Son birkaç on yılda, tiki bar Amerika'da yeniden doğuş yaşadı. 1990'lara gelindiğinde, 1930'larda yaratıldıklarından beri halkı büyüleyen canlı akrep kase kültürleri neredeyse yoktu. Pasifik müjdesinin ülke çapında yayılmasına yardımcı olan II. Dünya Savaşı'ndan dönen gaziler yavaşlıyordu. Yeni nesil için, bambu ve okyanus temalı konsept geçmişin bir kalıntısı gibi görünüyordu.

Ancak, defalarca gösterildiği gibi, havalı olmayan bir şey aniden retro ve havalı olarak kucaklanabilir. Tiki barın geri dönüşü, 2000'lerin butik kokteyl devriminin arkasında gerçekleşti. Halkın otantik ve heyecan verici içecekler, birçok barmenin yeniden canlandırabilecekleri kokteyller için eski tarifleri araştırmasına yol açtı. Halkın zevklerindeki bu değişimin dalgalanma etkisi, bugün alkol manzarasının tamamında belirgindir. Burbon ve Tekila gelişti ve patladı. miksologlar meydana geldi, konuşmalar her yerde ortaya çıktı ve tiki barlara yeni bir yaşam kirası verildi.

Sorry Charlie's Oyster Bar'ın arkasındaki ekip, dört duvar arasında otantik bir Polinezya cenneti yaratma taahhüdüne yol açtı.

"Savannah manzarasına farklı bir şey katan bir alan yaratmak istediğimizi biliyorduk. Sorry Charlie's Oyster Bar'ın ortak sahibi Harley Krinsky, "Müşterilerimize hitap edecek ve onlara elimizden gelen en iyi deneyimi sunma taahhüdümüzü vurgulayacak bir şey," diyor. "Hepimiz tiki barları severdik, bu yüzden buna dalmaya karar verdik. Biraz abarttık ve aylarca ülke çapında seyahat ederek Tonga Odası ve Takımadalar gibi efsanevi yerlere gittik. Etraflarında bütün bir alt kültür dönüyor ve kendimizi tamamen onlara kaptırdık. Gurur duyduğumuz türünün tek örneği bir yer yaratmak için tarihi ve otantik malzemeler kullandık. Bu bir aşk emeğiydi.”
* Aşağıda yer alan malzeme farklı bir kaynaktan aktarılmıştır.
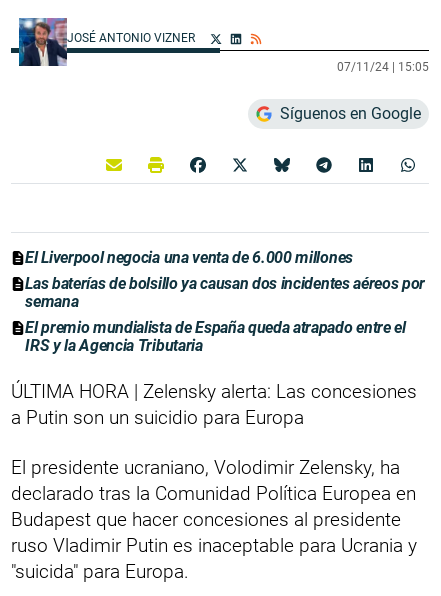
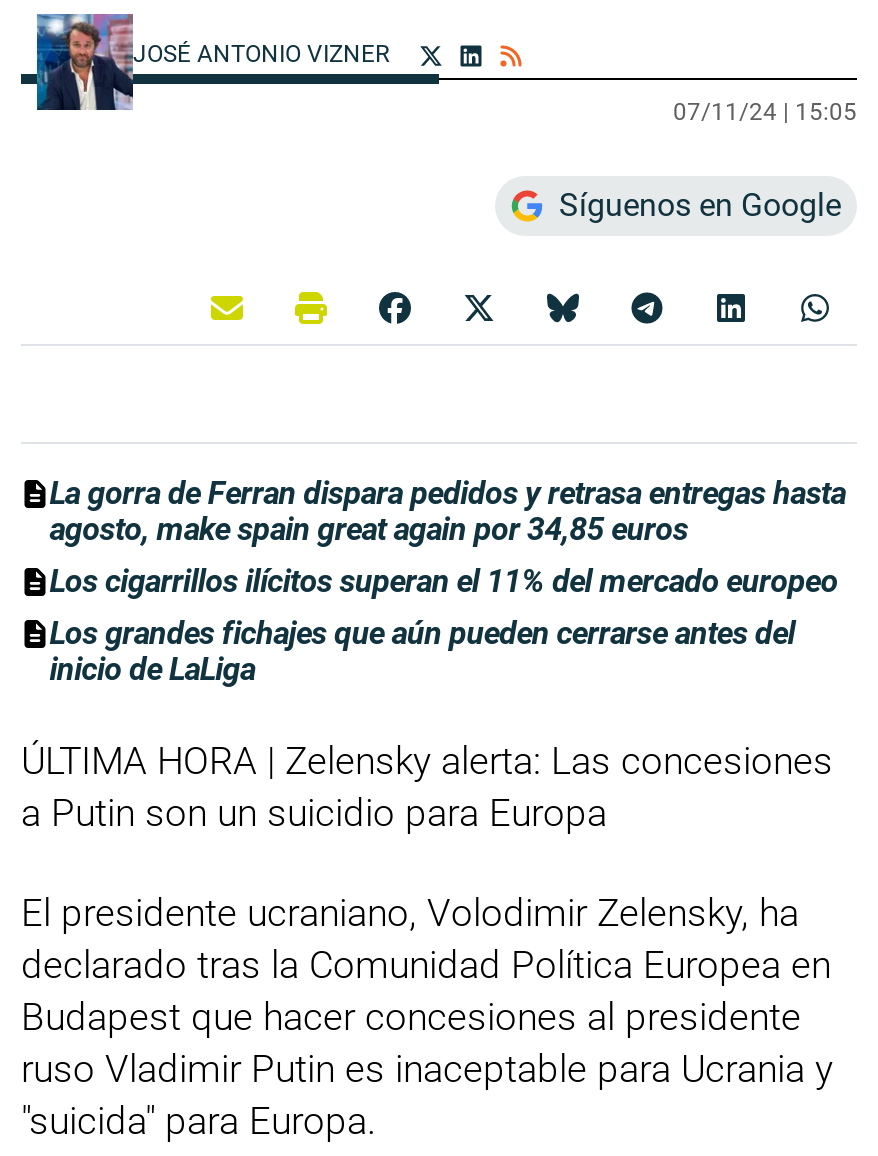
[25,248,425,355] El Liverpool negocia una venta de 6.000 millones | Las baterías de bolsillo ya causan dos incidentes aéreos por | semana | El premio mundialista de España queda atrapado entre el | IRS y la Agencia Tributaria -> [49,474,846,688] La gorra de Ferran dispara pedidos y retrasa entregas hasta | agosto, make spain great again por 34,85 euros | Los cigarrillos ilícitos superan el 11% del mercado europeo | Los grandes fichajes que aún pueden cerrarse antes del | inicio de LaLiga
Barın kendisi ziyaretçilere bir hikaye anlatıyor. Kapılarından geçerken, yerden tavana kadar uzanan eser koleksiyonundan anlatılan bir hikayeye kendinizi hemen kaptırırsınız. Geniş bir at nalı çubuğunun etrafını sarmak, Bamboo Room'un ana odasını çevreleyen iki küçük alan. Döndürülmüş hikaye klasik bir tanesidir. Bir kazazede bir adaya yelken açar ve ardından adalılar, araya girenlerin ölüm tehdidi altında ayrılma zamanının geldiğine karar verene kadar adaya sakinleriyle barış içinde yaşar. Devasa ahşap tiki tanrıları köşelerde gizleniyor, 600 yıllık doğurganlık temalı bir çift kapı göze çarpıyor, kağıt fenerler gökyüzünü dolduruyor ve her yerde bambu var. Görülmeye değer bir manzara.

Tüm projeyi demirleyen, 150'den fazla farklı şişe içeren Bamboo Rooms rom listesine odaklanan bir içecek menüsüdür. Birinci sınıf bir kokteyl programı, Kingston Negroni ve Trinidad Sour gibi popüler kokteyllerde değişiklikler sunarken, Mai Tai ve Zombie gibi klasik tiki içecekleri parlıyor. Projenin arkasındaki ekip, butik kokteyllere odaklanarak hem sokaktaki meraklı gezginleri hem de daha odaklı kokteyl meraklılarını çekmeyi amaçlıyor.

Bamboo Room ve üzerindeki diğer iki alan, Gibbon's Hall etkinlik alanı ve The Rooftop, 2020'nin sonlarında, tam da pandemi patlak verdiğinde açıldı. Krinsky'ye göre hepsi aylarca kapatıldı ve tüm proje tehlikedeydi. Ancak galip geldiler ve mekanlar 2022'nin başlarında tam zamanlı olarak açıldı. Çatı katı barı ve etkinlik alanı hızla iş görürken, tiki bar daha yavaş bir başlangıç ​​yaptı. Sorry Charlie's'in üzerine sıkışmış, dış mekan tabelaları olmayan bu otel, çevrimiçi incelemeler ve ağızdan ağza sözler yoluyla müşteri kazanıyor.

“Bamboo Room'un her zaman bu gizemi taşımasını istedik. Gece geç saatlere kadar eğlenceli bir parti barı olarak tasarlanmadı, daha çok insanların içini çekebileceği samimi bir yer,” diyor Krinsky. "Ama her zamankinden daha fazla insan onu keşfetmeye başlıyor ki bu harika. Buranın ilçede mutlaka görülmesi gereken bir yer olmasını istiyoruz. Umarım her zamankinden daha fazla insan tiki barımıza uğrar ve tamamen benzersiz bir şeyin anılarıyla uzaklaşır. Adalara yapılacak bir ziyaretin yapması gereken şey bu.”